Marketing iconic soda brands

A graduate of the University of Pennsylvania’s Wharton School, Carlos Saavedra desired to be a psychiatrist before college, but after his first marketing class, he was sold on a career in business. “I loved how marketing married what I loved about psychology—the study of the human mind and human behavior—with a business focus,” Saavedra says. He has funneled his passion for marketing and brand management into a thriving career with PepsiCo Inc., where Saavedra now serves as the director of cultural strategy for carbonated soft drinks (CSDs). Here, Saavedra discusses his rise at PepsiCo, his unique perspectives on marketing to a Latino audience, and his advice for up-and-coming marketing leaders.

“It’s also important to recognize Hispanics don’t behave in a monolithic way.

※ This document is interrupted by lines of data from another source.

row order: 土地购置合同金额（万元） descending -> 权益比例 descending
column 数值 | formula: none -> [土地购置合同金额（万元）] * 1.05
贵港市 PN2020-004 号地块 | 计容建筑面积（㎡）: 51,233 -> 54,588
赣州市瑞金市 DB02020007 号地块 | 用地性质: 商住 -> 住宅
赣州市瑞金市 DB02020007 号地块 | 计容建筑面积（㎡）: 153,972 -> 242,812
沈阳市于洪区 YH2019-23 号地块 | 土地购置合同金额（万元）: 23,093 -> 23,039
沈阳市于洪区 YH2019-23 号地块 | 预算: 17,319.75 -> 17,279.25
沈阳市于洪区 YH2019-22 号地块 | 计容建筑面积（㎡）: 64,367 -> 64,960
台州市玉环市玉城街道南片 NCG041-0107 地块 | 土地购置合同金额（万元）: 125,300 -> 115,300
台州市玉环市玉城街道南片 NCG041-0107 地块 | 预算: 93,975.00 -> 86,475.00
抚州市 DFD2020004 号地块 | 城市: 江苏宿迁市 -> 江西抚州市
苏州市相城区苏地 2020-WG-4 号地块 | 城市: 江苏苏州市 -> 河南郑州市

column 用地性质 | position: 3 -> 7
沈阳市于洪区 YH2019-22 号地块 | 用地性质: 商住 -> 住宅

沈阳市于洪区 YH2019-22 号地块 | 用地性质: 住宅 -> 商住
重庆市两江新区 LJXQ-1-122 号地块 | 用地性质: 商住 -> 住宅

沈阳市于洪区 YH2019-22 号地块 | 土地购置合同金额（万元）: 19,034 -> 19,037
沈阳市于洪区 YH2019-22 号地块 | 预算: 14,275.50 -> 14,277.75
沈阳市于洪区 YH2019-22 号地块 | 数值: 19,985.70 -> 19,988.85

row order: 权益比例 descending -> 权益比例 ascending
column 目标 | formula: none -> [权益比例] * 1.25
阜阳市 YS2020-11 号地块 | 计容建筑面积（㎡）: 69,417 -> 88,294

At PepsiCo, our Hispanic segmentation takes into account not just demographics, but also mind-sets ... which allows us to finely tune our messages.”
“It’s also important to recognize Hispanics don’t behave in a monolithic way. At PepsiCo, our Hispanic segmentation takes into account not just demographics, but also mind-sets … which allows us to finely tune our messages.”

PepsiCo was your first employer and you’re still with the company. What is the appeal?

PepsiCo stood out to me for its vast stable of iconic brands, relentless focus on innovation and growth, and strong track record of developing leaders. I’ve been fortunate to work in a variety of roles with the company including brand marketing, channel marketing, and most recently, multicultural marketing. In 2012, I assumed the role of director of cultural strategy for CSDs, which gives me the opportunity to market our biggest soda brands—Pepsi, Mountain Dew, and Sierra Mist—to multicultural consumers.

The Sierra Mist brand, in particular, has relevance to the Hispanic market. What are some of the multicultural strategies you’ve implemented for the brand?

Marketing research shows that Hispanics will account for the lion’s share of future growth across multiple CSD categories, particularly lemon-lime sodas such as Sierra Mist. That research has directed our entire marketing plan—from our communication, to our packaging and innovation, to how we activate at retail. One example is our partnership with chef Aarón Sánchez, a rising star on the Food Network, who’s relevant to Hispanics, but broadly appeals to the general market as well.

What initiatives has Sánchez been involved in?

We created a series of one minute “webisodes,” or cooking demonstrations, shot in both Spanish and English, and pushed these out in Hispanic and mainstream media outlets, which generated more than 200 million media impressions. Since Hispanics over-index on using their mobile phones to access digital content, we partnered with SocialCam to push out the content and were quickly one of the Top 10 brands on SocialCam.

How do cultural differences come into play when marketing to a Hispanic audience?

In the past, it was assumed that creating Spanish-language ads was enough to reach the Hispanic consumer, but that’s quickly changing. In fact, many Hispanics consume very little Spanish-language media, so we have to ensure our general market creative is relevant to Hispanics, particularly younger consumers. It’s also important to recognize Hispanics don’t behave in a monolithic way. At PepsiCo, our Hispanic segmentation takes into account not just demographics, but also mind-sets such as the importance of image or the role of health, which allows us to finely tune our messages.

Executive Timeline

What do you enjoy the most about your job? 

I find marketing strategy very rewarding—I love the process of taking a wide range of internal and external inputs and distilling them down into insights that guide the
development of a strategic plan. Early in my career I also was advised to not shy away from assignments on struggling brands, and I’ve found these are the roles where I’ve learned the most. When working on a declining business, you’re forced to deconstruct the business and marketplace to develop a strategy that will turn the ship around. It involves risk, but there’s an incredible sense of accomplishment when your plan succeeds.

What advice can you share for up-and-coming marketing professionals?

Embrace change—across all industries, the pace of change is accelerating, and learning to adapt and excel in a dynamic environment is critical to success. Go broad—it’s easy to stick with what you know or where you’re comfortable, but I’ve found going outside of my comfort zone is when I learn the most. Build your network—it takes time and effort, but
it’s a worthwhile investment.

Tell us what’s next for you professionally.

Right now, I’m focused on preparing for two undeniable trends: The growth of
the Hispanic market and the rise of digital and mobile media. Marketing to tomorrow’s multicultural consumers will require totally new approaches in order to break through and be relevant. The work will still be grounded in many of the same principles but activated in different ways and enabled with new technology.